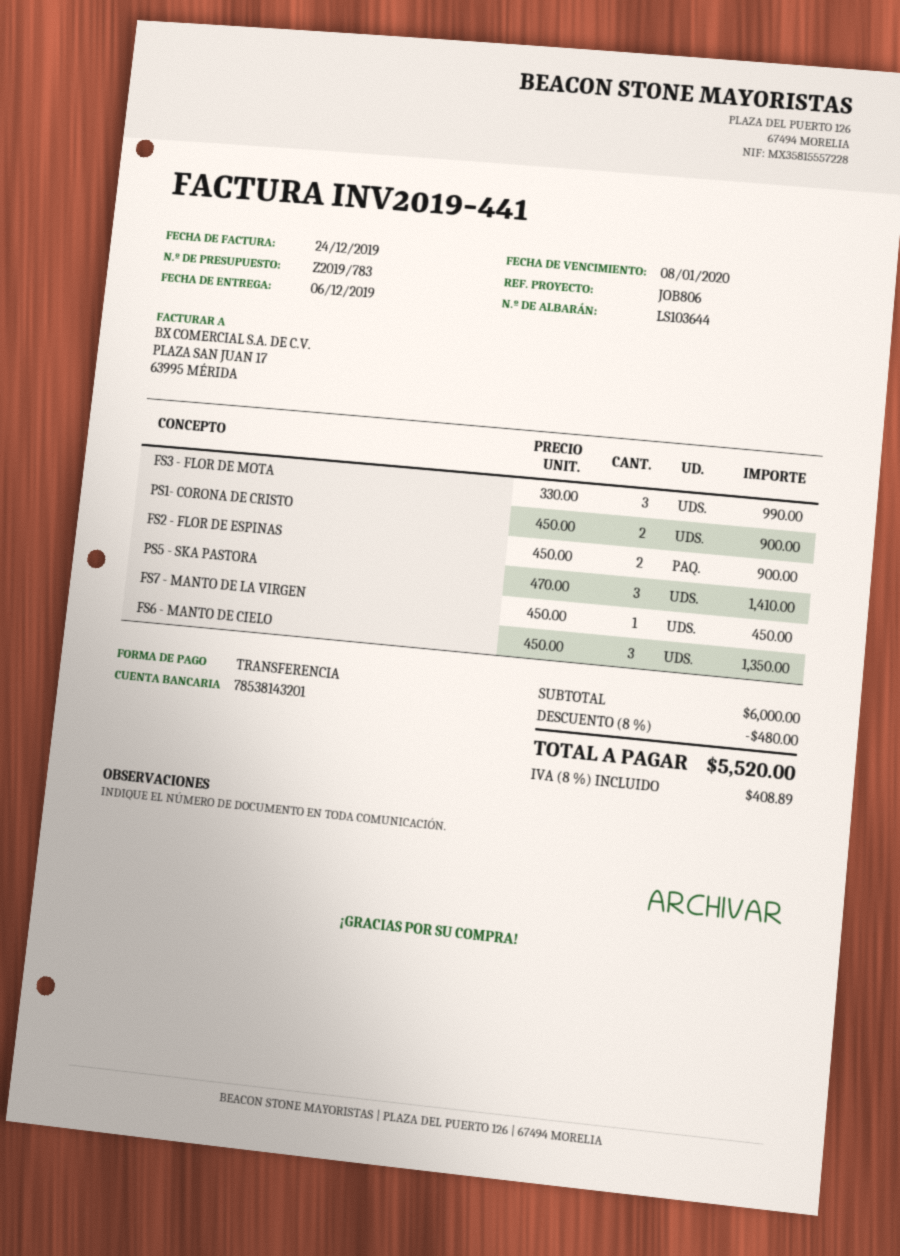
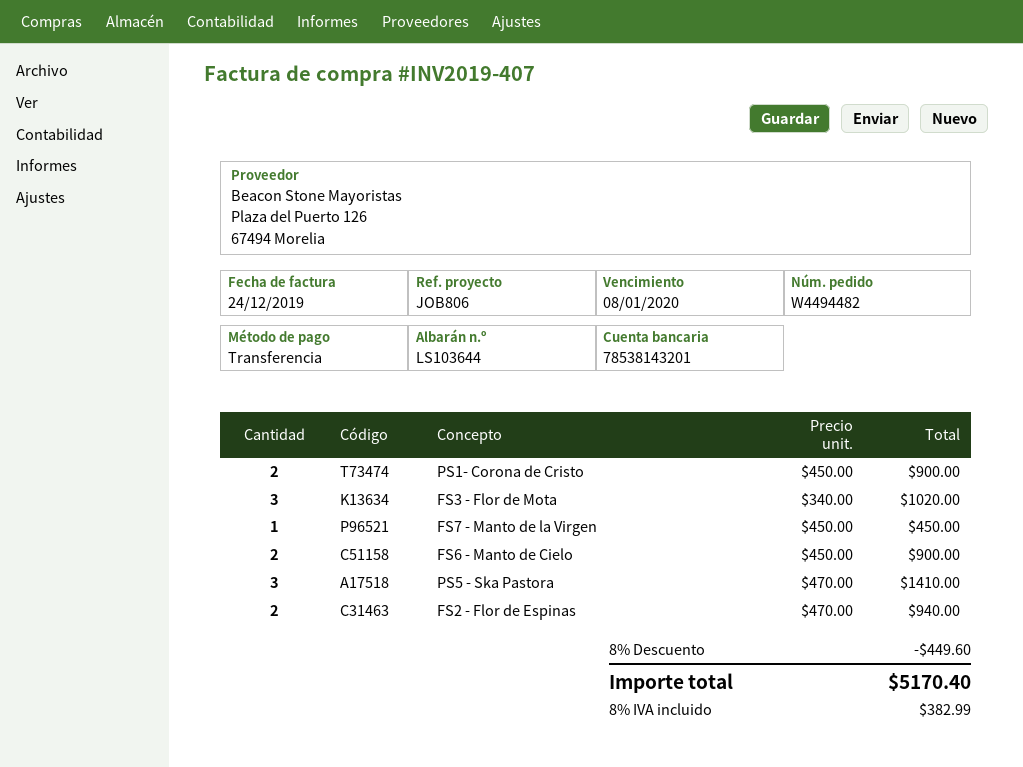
invoice number: INV2019-441 -> INV2019-407
FS3 - FLOR DE MOTA: 3 x 330.00 = 990.00 -> 3 x 340.00 = 1020.00
FS2 - FLOR DE ESPINAS: 2 x 450.00 = 900.00 -> 2 x 470.00 = 940.00
FS6 - MANTO DE CIELO: 3 x 450.00 = 1350.00 -> 2 x 450.00 = 900.00
discount: 8% = 480.00 -> 8% = 449.60
tax: 8% = 408.89 -> 8% = 382.99
total: 5520.00 -> 5170.40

-- Activity --
The required output is each record above, reproduced exactly, without its pictures.

-- Solution to this task --
invoice number: INV2019-441 -> INV2019-407
FS3 - FLOR DE MOTA: 3 x 330.00 = 990.00 -> 3 x 340.00 = 1020.00
FS2 - FLOR DE ESPINAS: 2 x 450.00 = 900.00 -> 2 x 470.00 = 940.00
FS6 - MANTO DE CIELO: 3 x 450.00 = 1350.00 -> 2 x 450.00 = 900.00
discount: 8% = 480.00 -> 8% = 449.60
tax: 8% = 408.89 -> 8% = 382.99
total: 5520.00 -> 5170.40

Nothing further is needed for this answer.